#### Records to use:

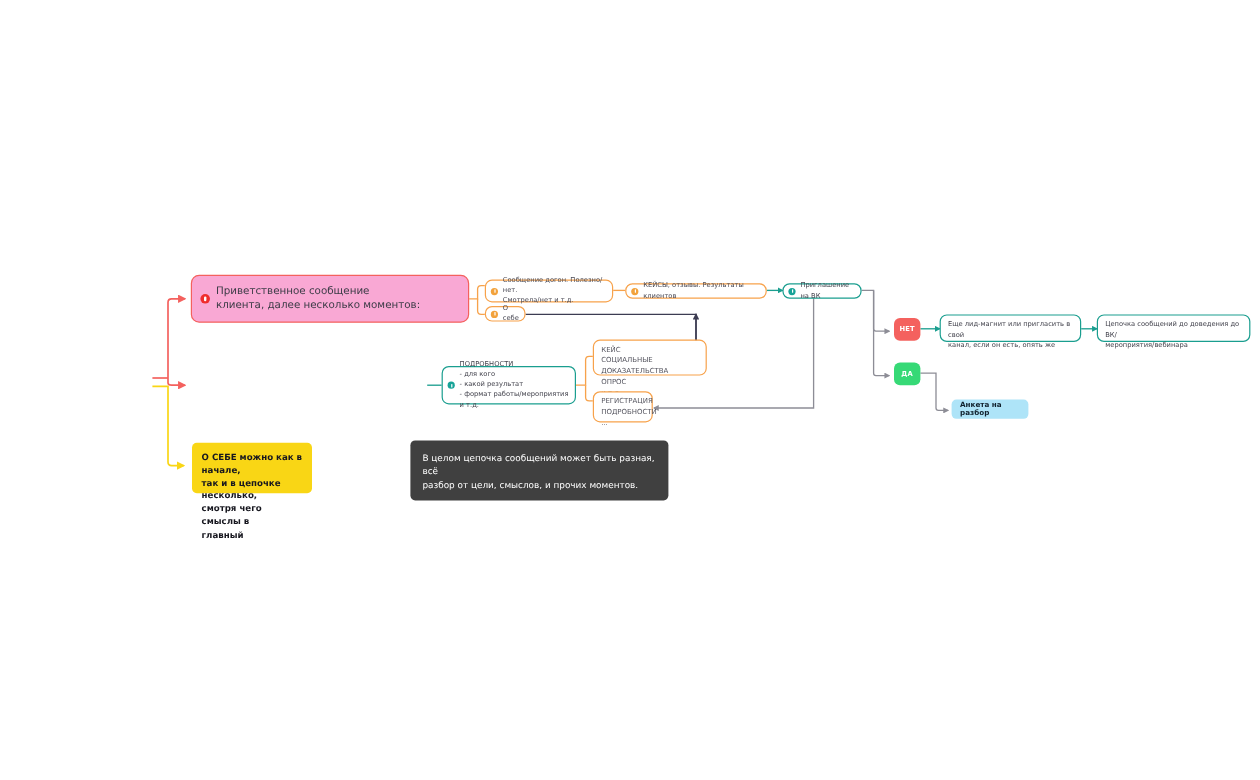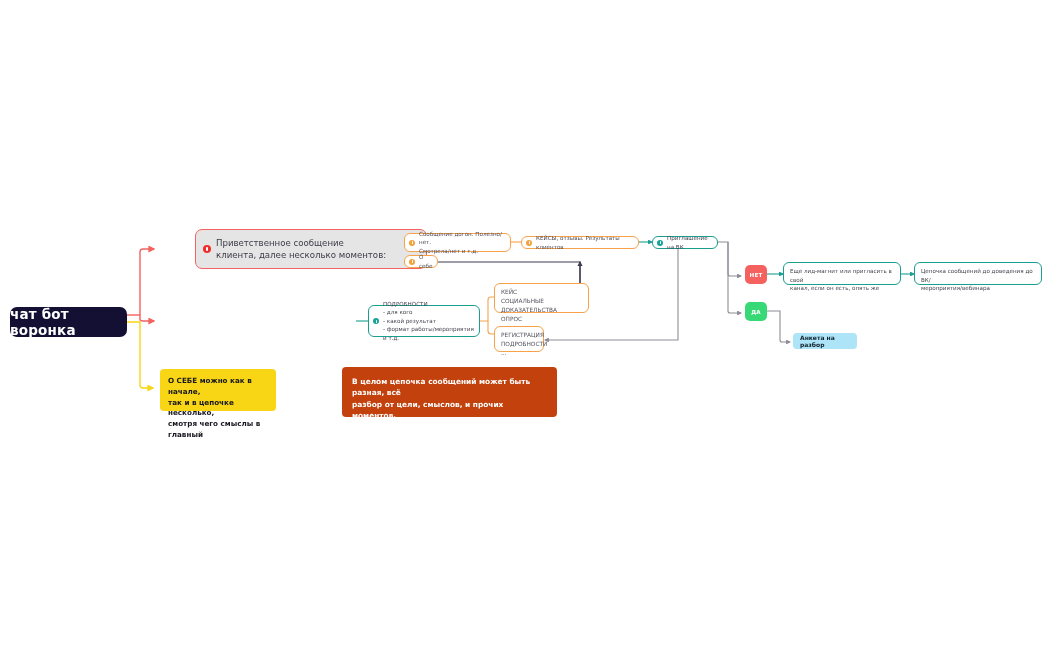"Приветственное сообщение" .card-red { background: #e5e5e5 -> #f9a8d4; margin-left: 36px -> none }
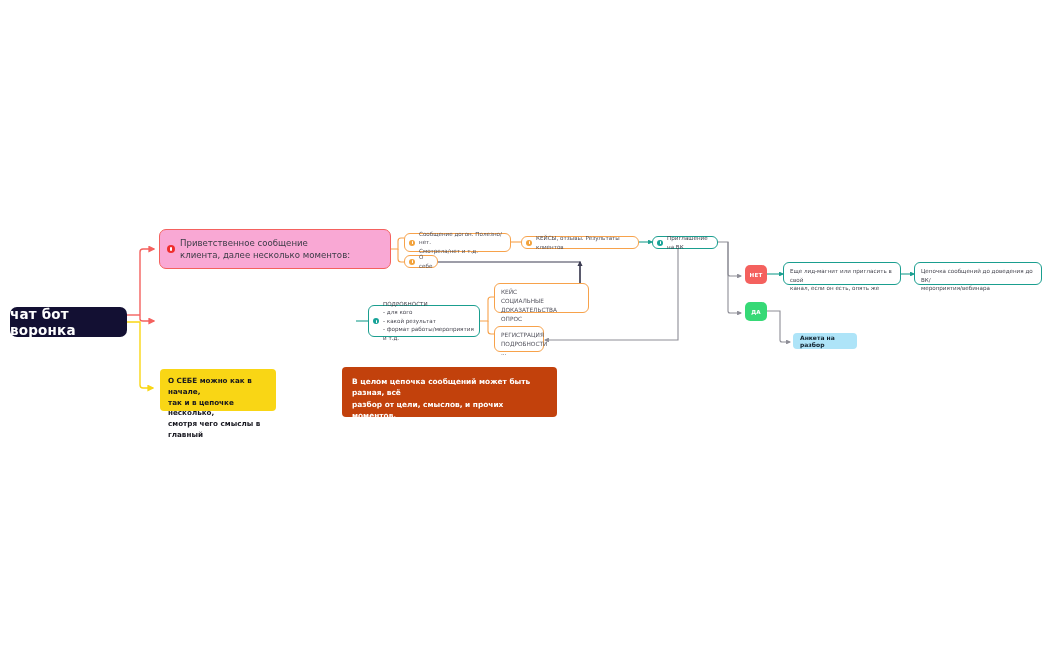"чат бот воронка" div.node { html: <div> <span>чат бот воронка</span> </div> -> none }
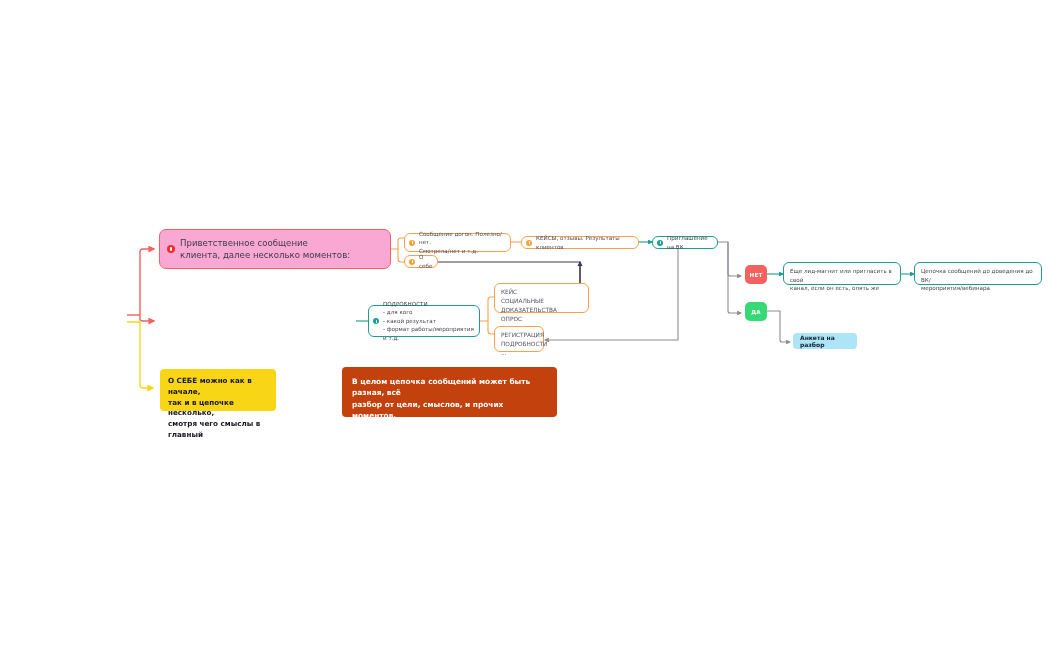"О СЕБЕ можно как в" div.node { width: 116px -> 100px }
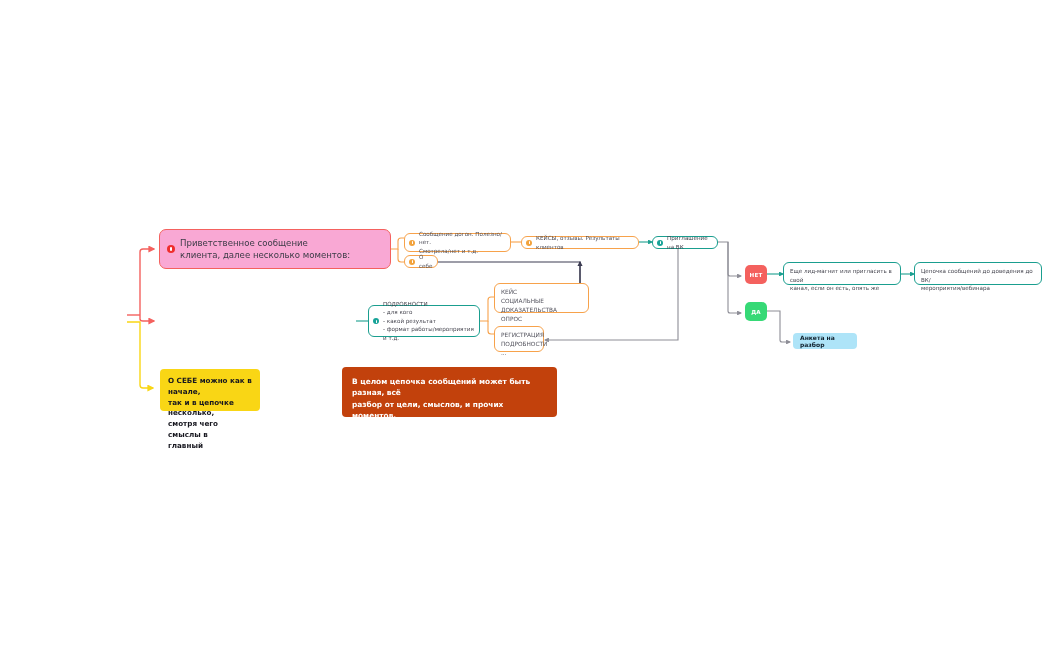"В целом цепочка сообщений может" .note-navy { background: #c2410c -> #404040; font-weight: bold -> normal }
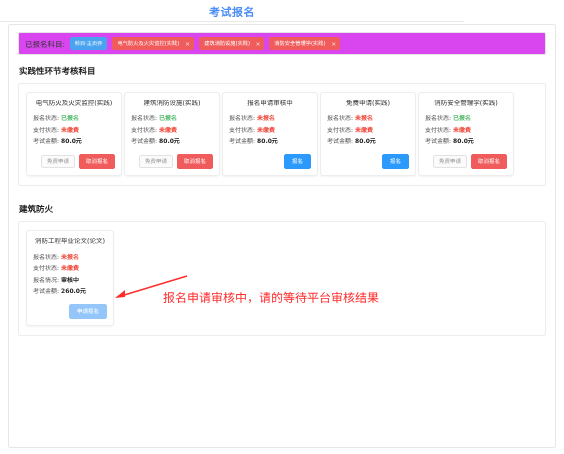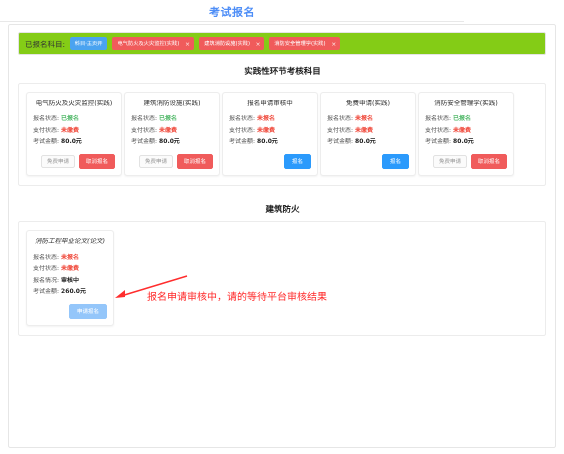"已报名科目:" .subject-bar { background: #84cc16 -> #d946ef }
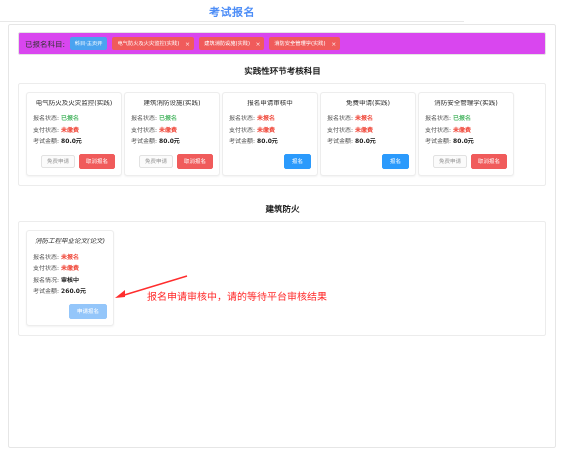"实践性环节考核科目" .section-title { text-align: center -> none }
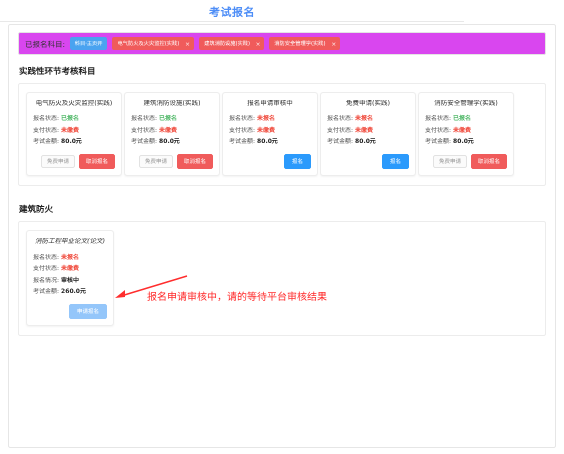"消防工程毕业论文(论文)" .card.thesis .card-title { font-style: italic -> none }
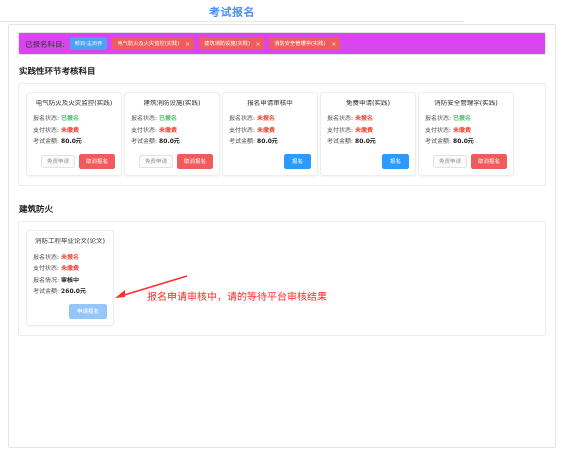"报名申请审核中，请的等待平台审核结果" .annotation { font-size: 10px -> 12px; left: 128px -> 144px }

#### Task description:
If pictures appear among the entries above, omit them; repeat everything else verbatim.

#### Exercise output:
"Приветственное сообщение" .card-red { background: #e5e5e5 -> #f9a8d4; margin-left: 36px -> none }
"чат бот воронка" div.node { html: <div> <span>чат бот воронка</span> </div> -> none }
"О СЕБЕ можно как в" div.node { width: 116px -> 100px }
"В целом цепочка сообщений может" .note-navy { background: #c2410c -> #404040; font-weight: bold -> normal }
"已报名科目:" .subject-bar { background: #84cc16 -> #d946ef }
"实践性环节考核科目" .section-title { text-align: center -> none }
"消防工程毕业论文(论文)" .card.thesis .card-title { font-style: italic -> none }
"报名申请审核中，请的等待平台审核结果" .annotation { font-size: 10px -> 12px; left: 128px -> 144px }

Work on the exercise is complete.